I think religion parcels out the void for us in manageable chunks. The same could be said for worldviews in general, but this often takes religious shape. Just as Moses could not look upon the face of God, we can't face the void directly. We are not prepared for the full frontal nudity of our existential nakedness. So, like a striptease, religion uncovers bits of the void for us to see while it covers others. It is a means of self-protection. Whether or not there is a God who abhors a naked singularity, we're not prepared to face one.
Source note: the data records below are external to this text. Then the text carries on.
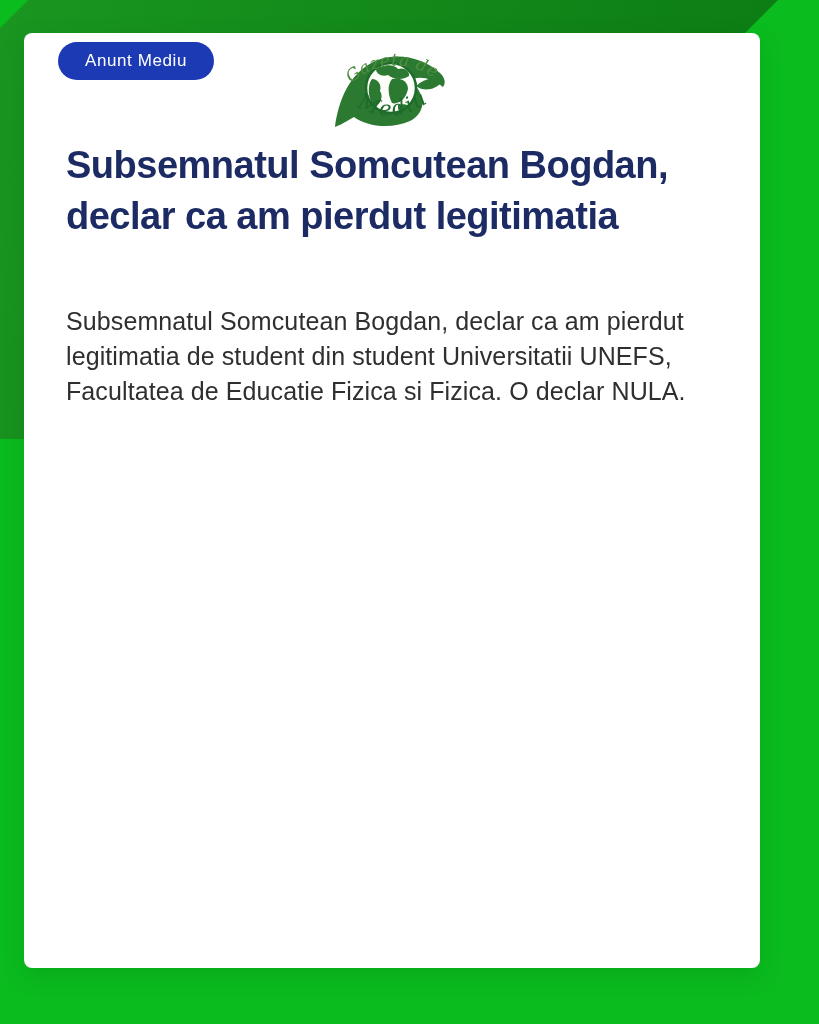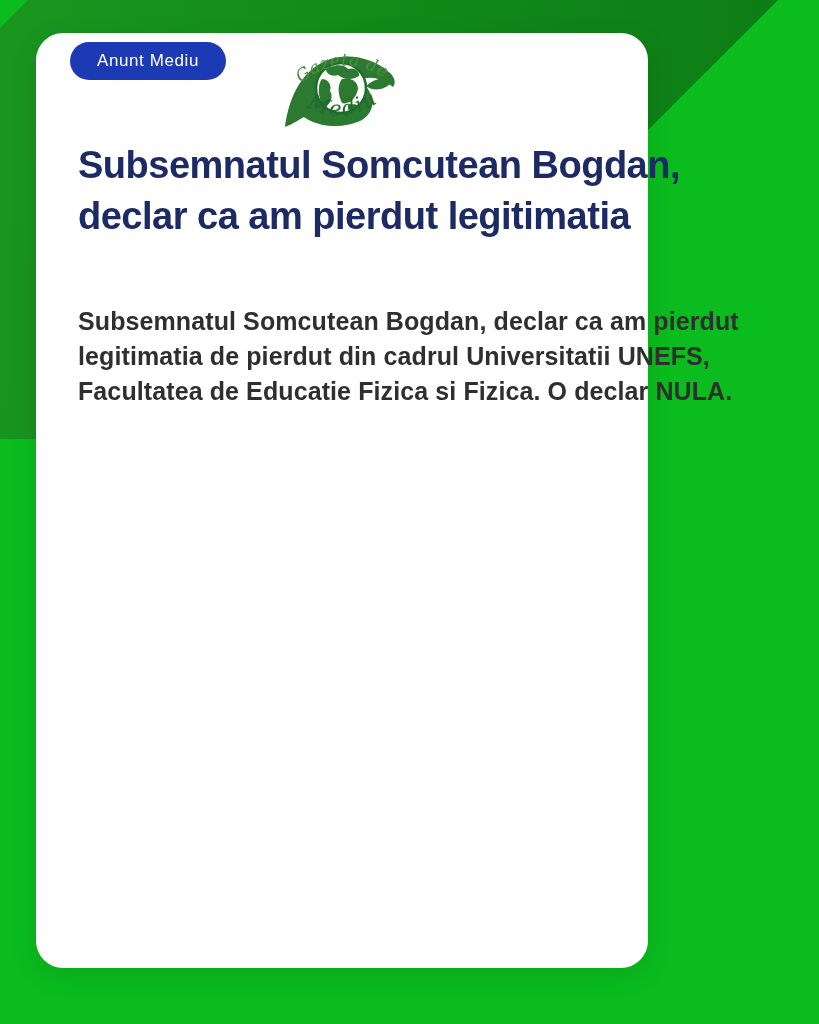"Anunt Mediu" .card { border-radius: 27px -> 8px; left: 36px -> 24px; width: 612px -> 736px }
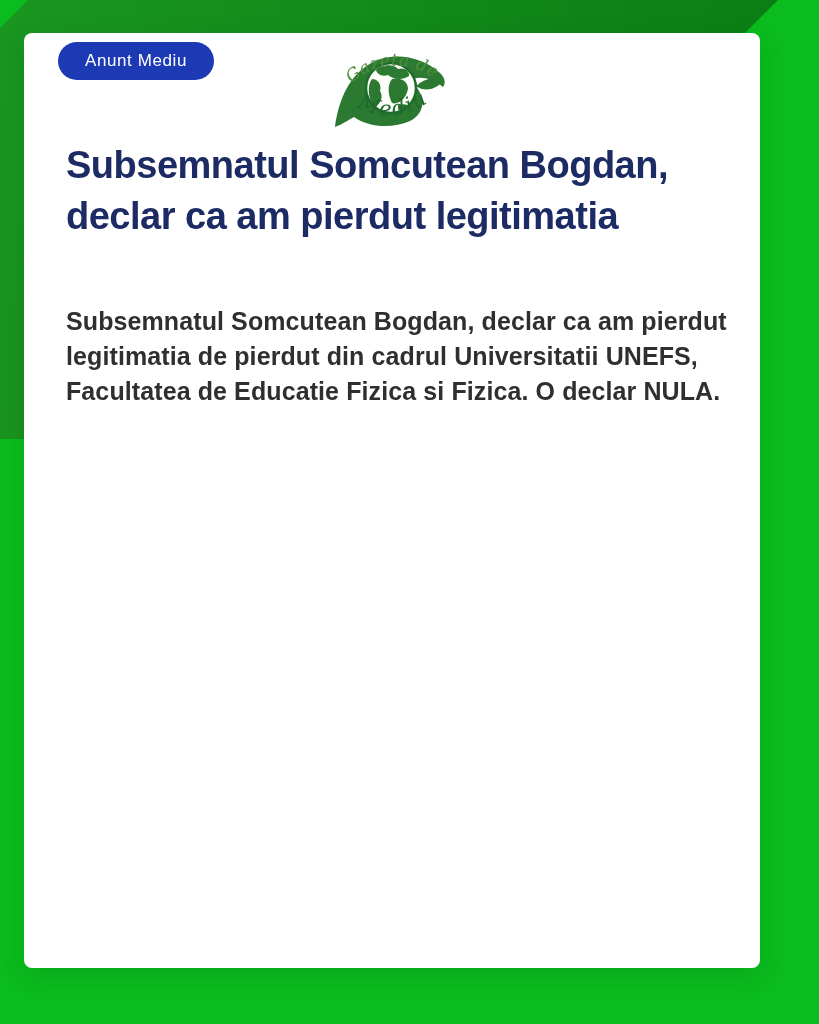"Subsemnatul Somcutean Bogdan, declar ca" .body-text { font-weight: 700 -> 400 }
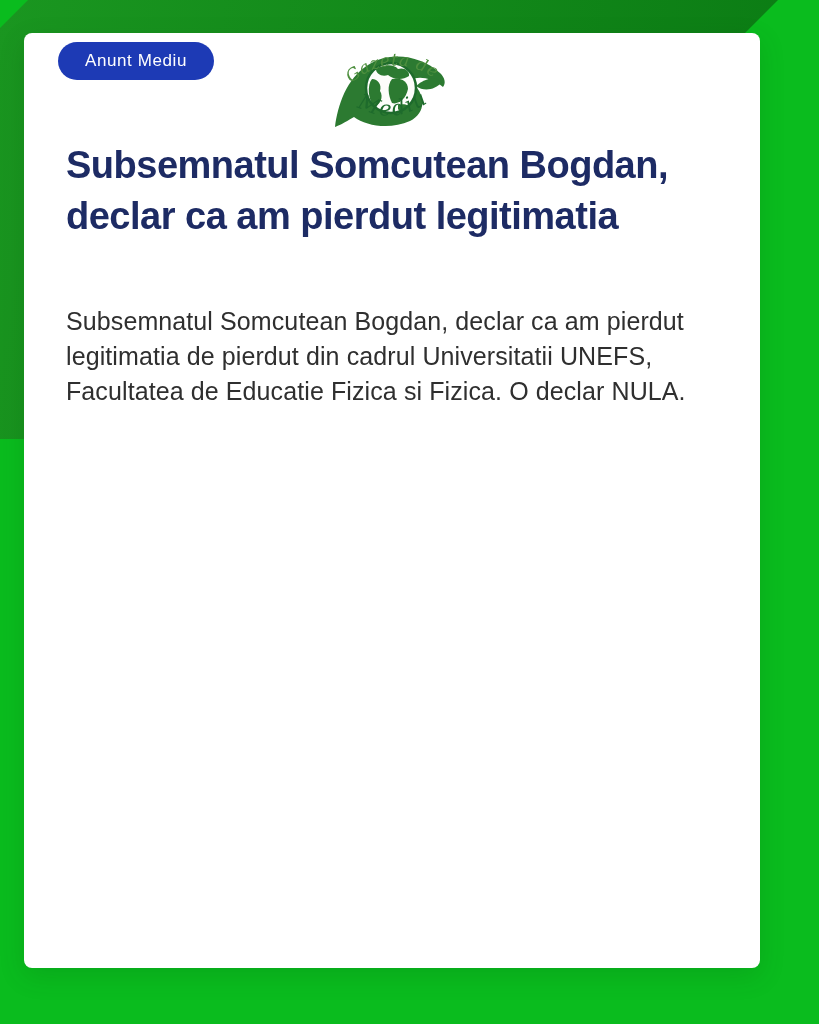"legitimatia de pierdut din cadrul" span { text: pierdut din cadrul -> student din student }
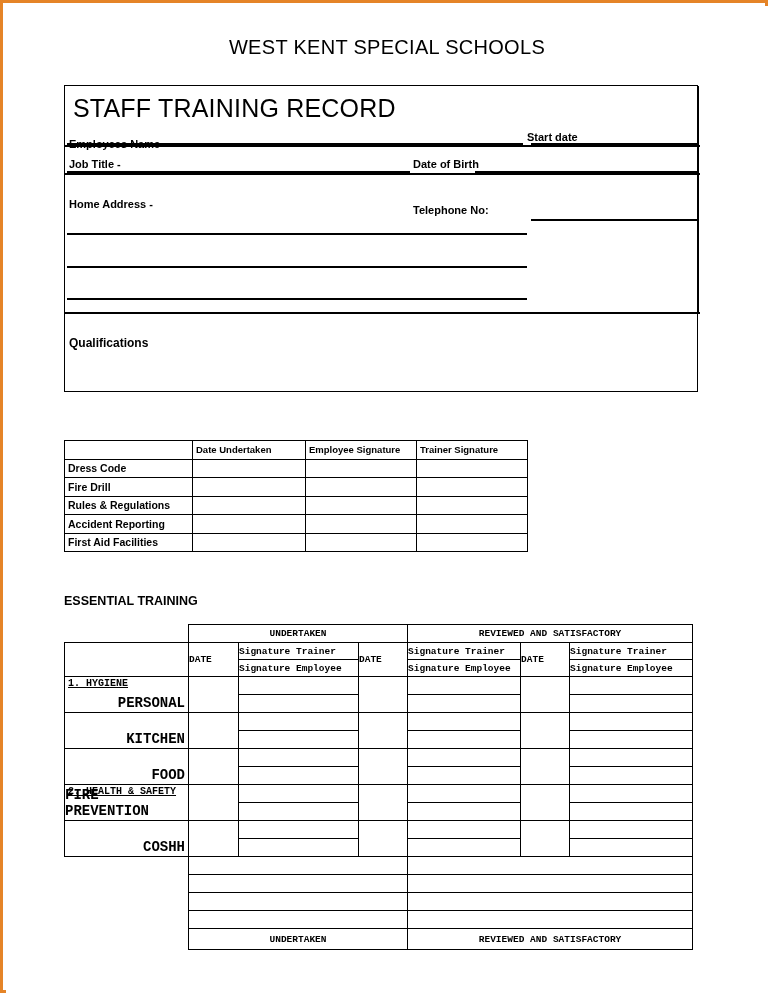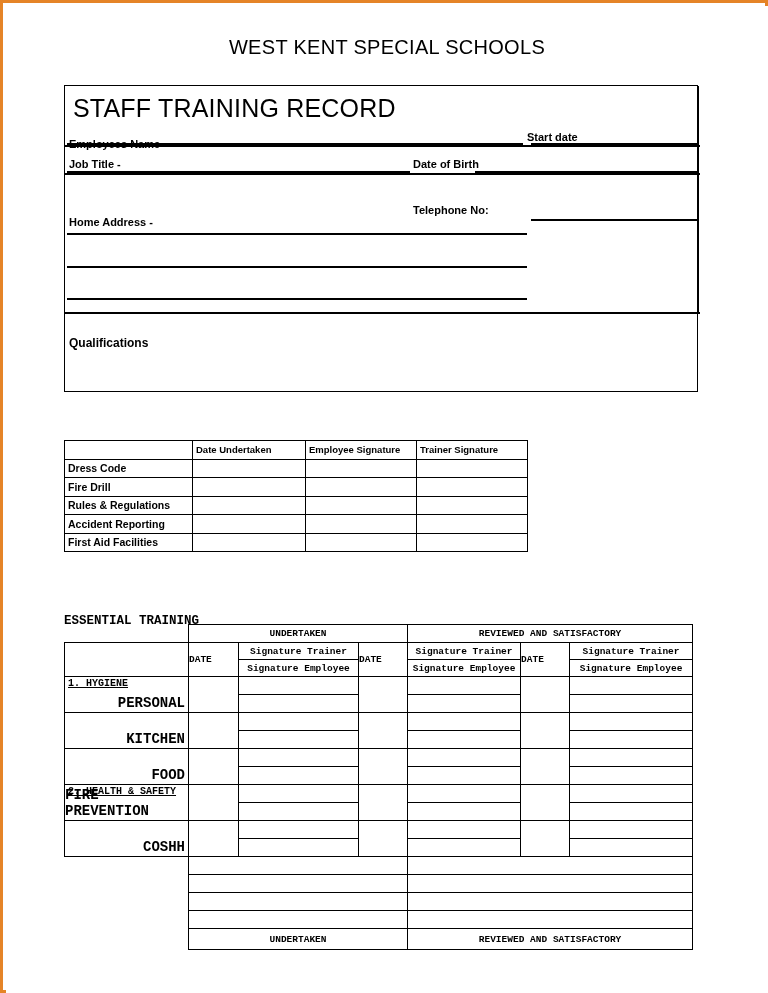"Home Address -" div.lbl { top: 130px -> 112px }
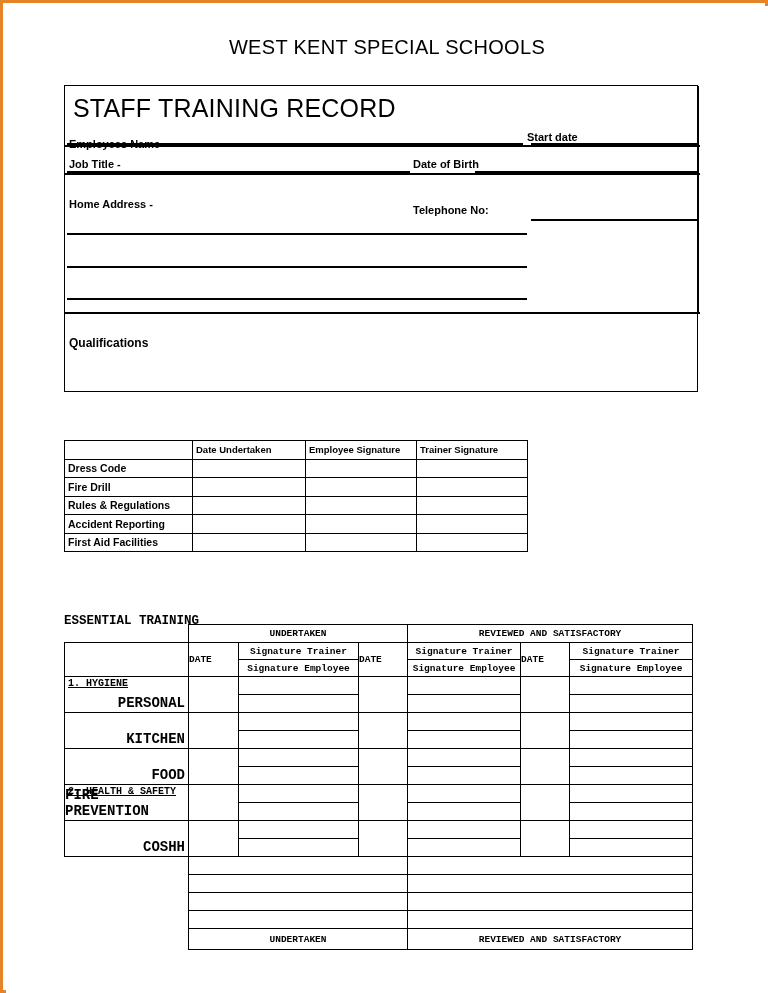"ESSENTIAL TRAINING" div.section-head { font-family: Liberation Mono, monospace -> none; top: 608px -> 588px }
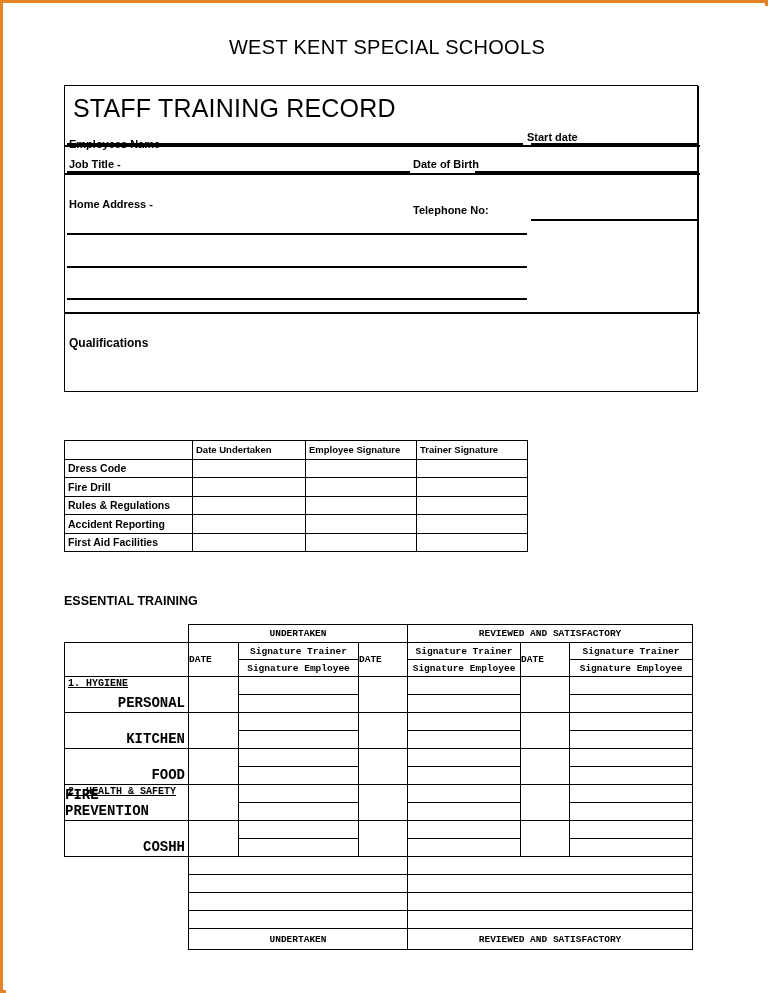"Signature Trainer" .sig-lbl { text-align: center -> left }
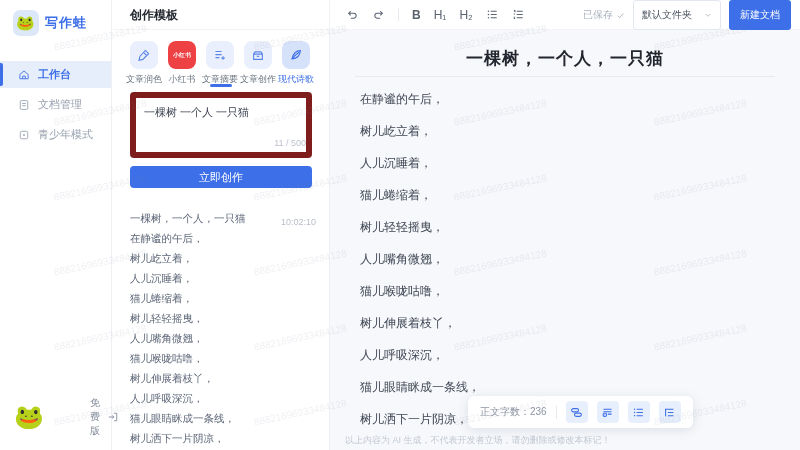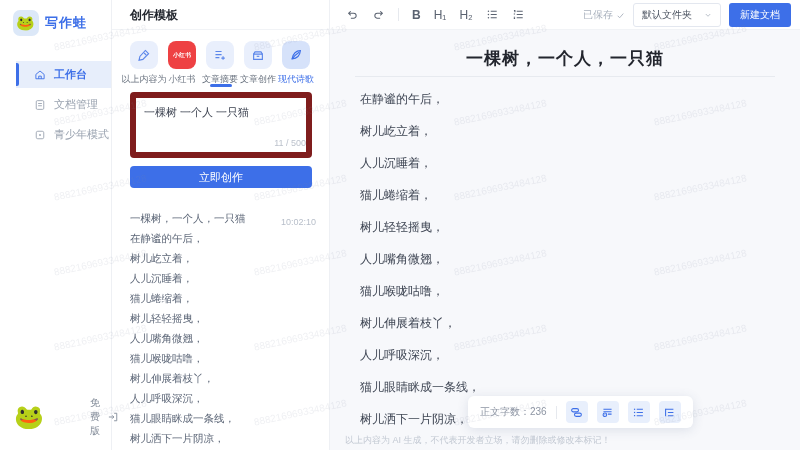"已保存" .doc-controls { align-items: center -> none }
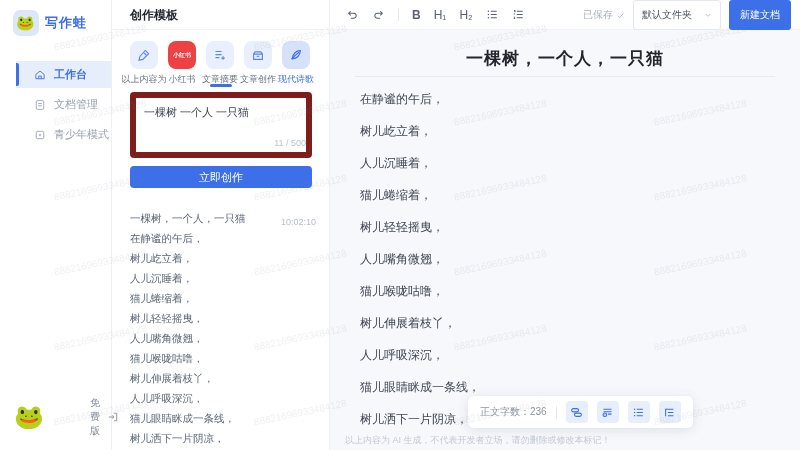"工作台" .nav { padding-left: 16px -> none }
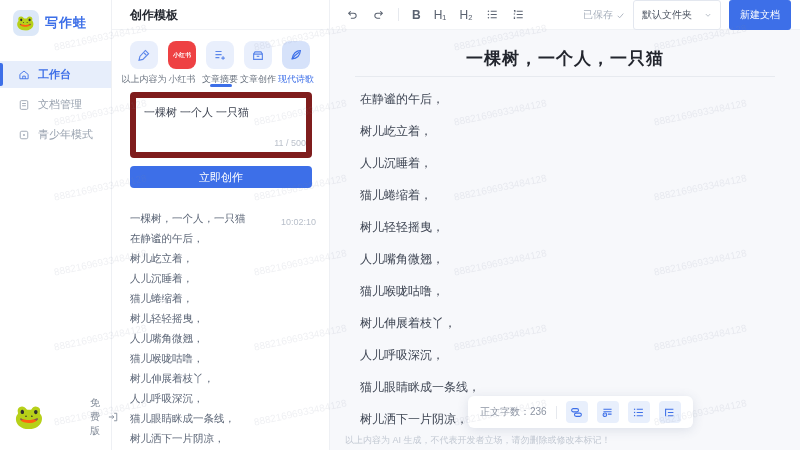"以上内容为" div.tab-label { text: 以上内容为 -> 文章润色 }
Even my saying so is not facing it directly, inasmuch as I am simply not aware of what I'm leaving out -- if I were, it wouldn't really be left out.
The negotiation, then, between different forms of religion, and especially different forms of the same religion, is to some extent one of negotiating which bits of the void to expose and which to cover. I realize this is a bold and pretentious claim, because of course the conversation can't take place on that level, which means that I am claiming to understand the religious impulse on terms that are antithetical to that impulse. I am saying to the religious (including the religious in myself), "Your religion is not reality; your religion is a way of dealing with a reality that none of us can apprehend, and of dealing with our utter lack of apprehension." It's not as cynical as proclaiming religion the opiate of the masses, but it's still entertaining the questionable prospect of representing others to themselves. Nevertheless, it is for me the seed of a philosophy of religion.
So what does this have to do with prayer? Prayer is itself a necessary suspension over the void, or a casting of words into the void. Whether or not there is a God, there does seem to be Something Going On that Christians narrate variously as God or the work of God or the Holy Spirit, etc., and prayer is a way of trying to get a handle on that. It is also a practice, one that marks us as part of a particular tradition. What we pray and how we pray and whether we pray is all part of a matrix of habits and assumptions that mark us as a particular people and help us to become a particular people. We pray as a way of modulating our relationship to the void, to the divine, to each other.
We pray to believe.
1 comments:
I'm reminded of the lady who speaks of memorizing the words of Jesus so that they will always be on her heart. Her friend says, "Don't you mean you want his words to be in your heart?" No, I want them on my heart, so that when it breaks, I have comfort waiting to invade my heart."
Reading suggestion: Quantum Theology by Diarmuid O'Murchu.